• **TASK REQUIREMENTS**
Copy out exactly the lines below that run from the one holding "Nissan 62663-6LB0A: 10" to the one holding "total: 5669.89 -> 6244.87", keeping both of those lines and no others.

• **EXERCISE MATERIAL**
***

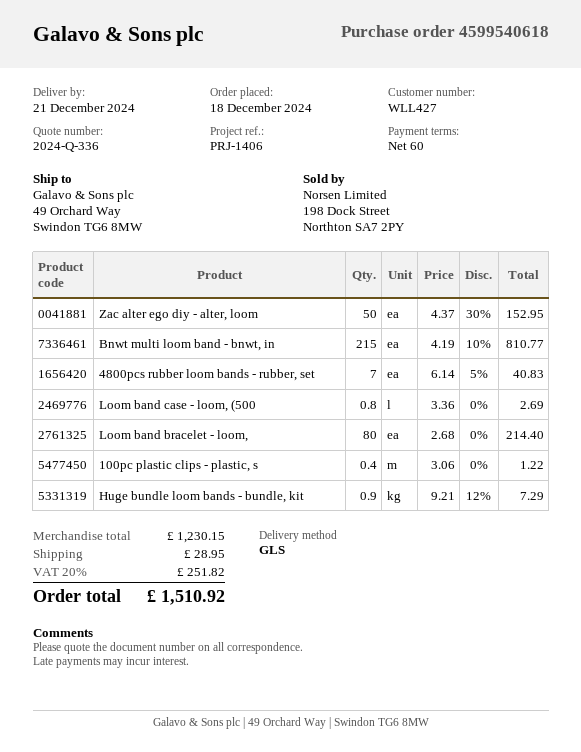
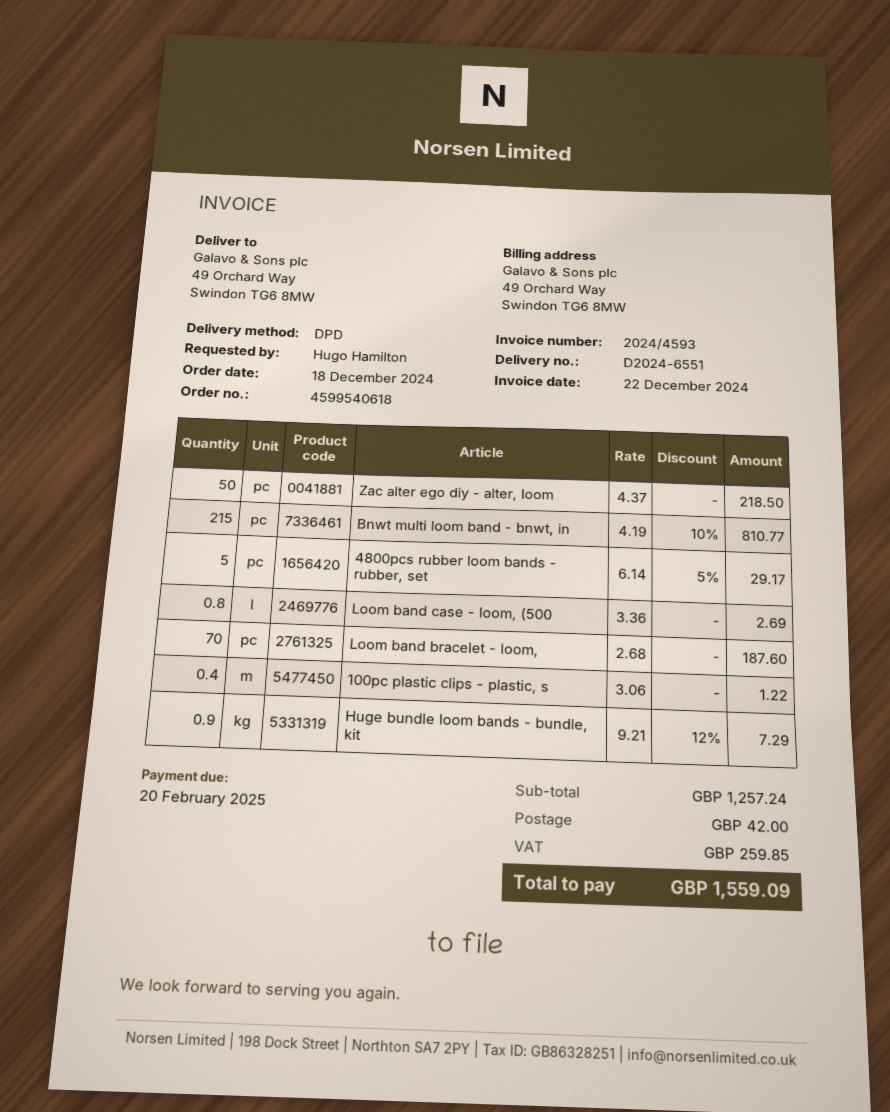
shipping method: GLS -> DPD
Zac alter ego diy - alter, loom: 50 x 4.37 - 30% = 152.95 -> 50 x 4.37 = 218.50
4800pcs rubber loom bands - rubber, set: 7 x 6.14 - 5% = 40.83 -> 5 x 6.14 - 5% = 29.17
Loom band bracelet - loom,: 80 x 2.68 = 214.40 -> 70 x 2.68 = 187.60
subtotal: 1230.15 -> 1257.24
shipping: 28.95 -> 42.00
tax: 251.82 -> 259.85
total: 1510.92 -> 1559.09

***

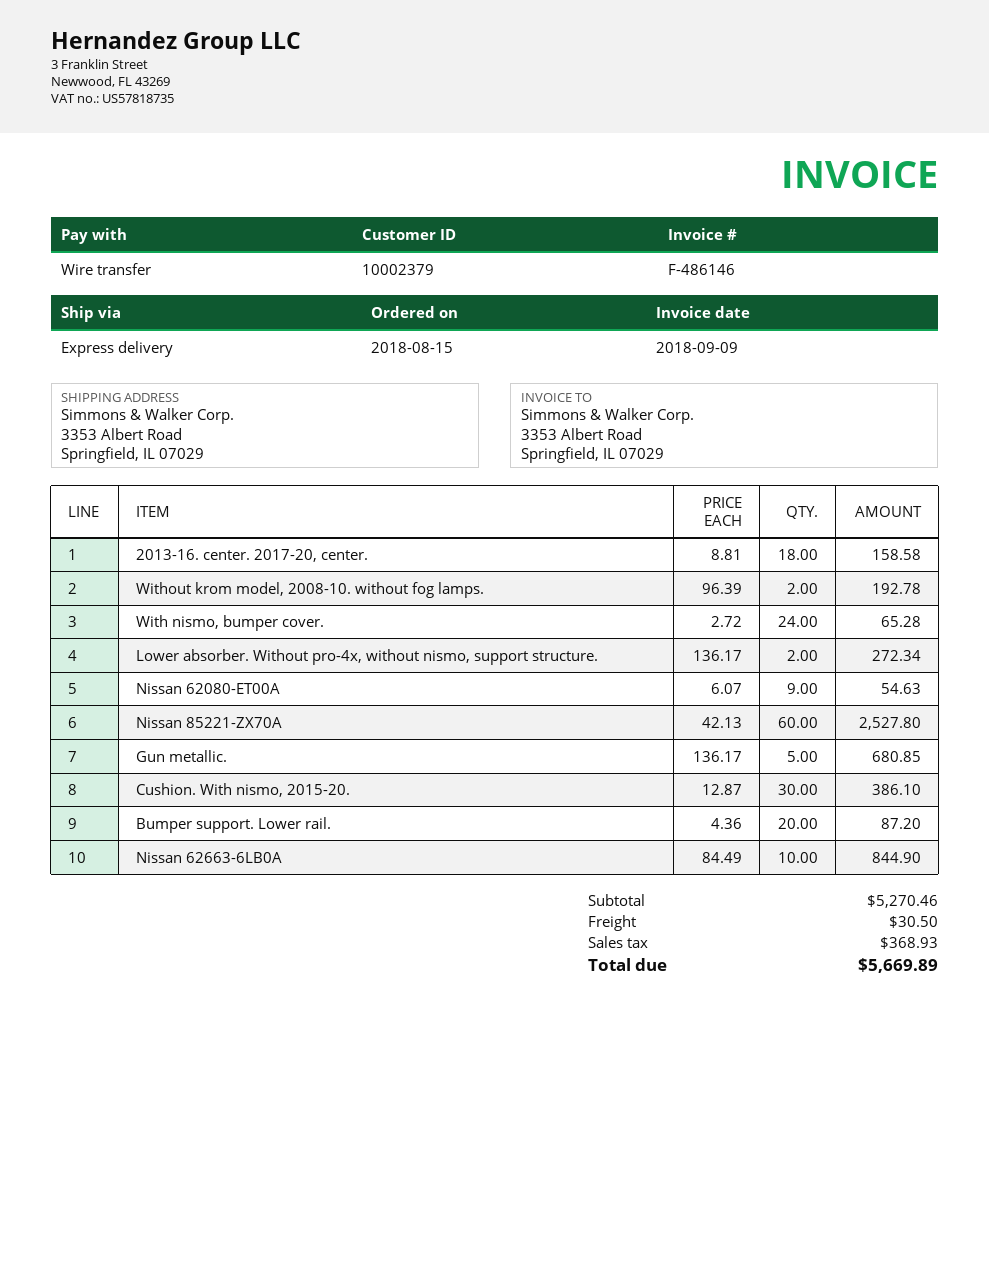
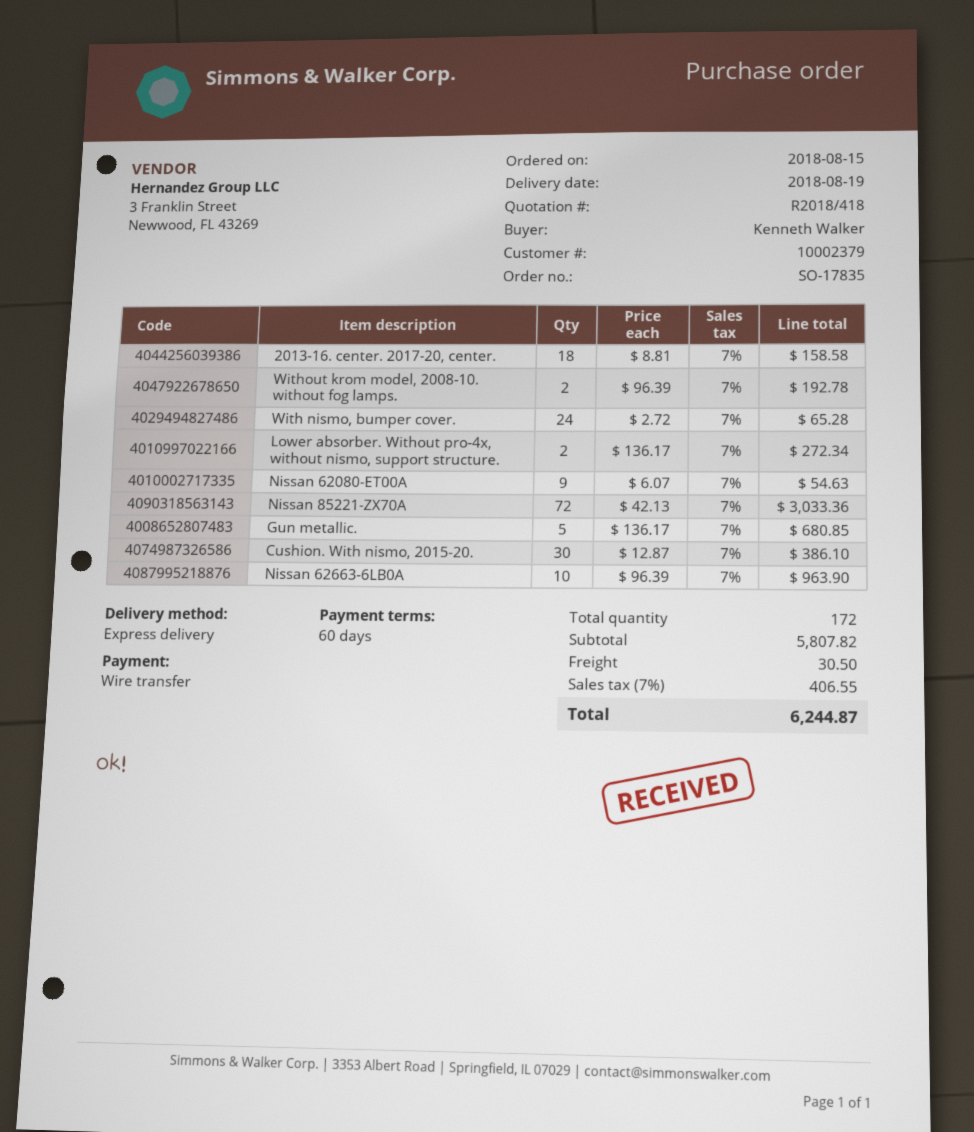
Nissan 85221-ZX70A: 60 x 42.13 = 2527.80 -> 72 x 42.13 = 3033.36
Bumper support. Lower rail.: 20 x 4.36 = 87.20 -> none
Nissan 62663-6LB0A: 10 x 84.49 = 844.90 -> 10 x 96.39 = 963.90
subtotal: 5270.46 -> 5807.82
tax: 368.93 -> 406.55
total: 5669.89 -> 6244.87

***

• **ANSWER SECTION**
Nissan 62663-6LB0A: 10 x 84.49 = 844.90 -> 10 x 96.39 = 963.90
subtotal: 5270.46 -> 5807.82
tax: 368.93 -> 406.55
total: 5669.89 -> 6244.87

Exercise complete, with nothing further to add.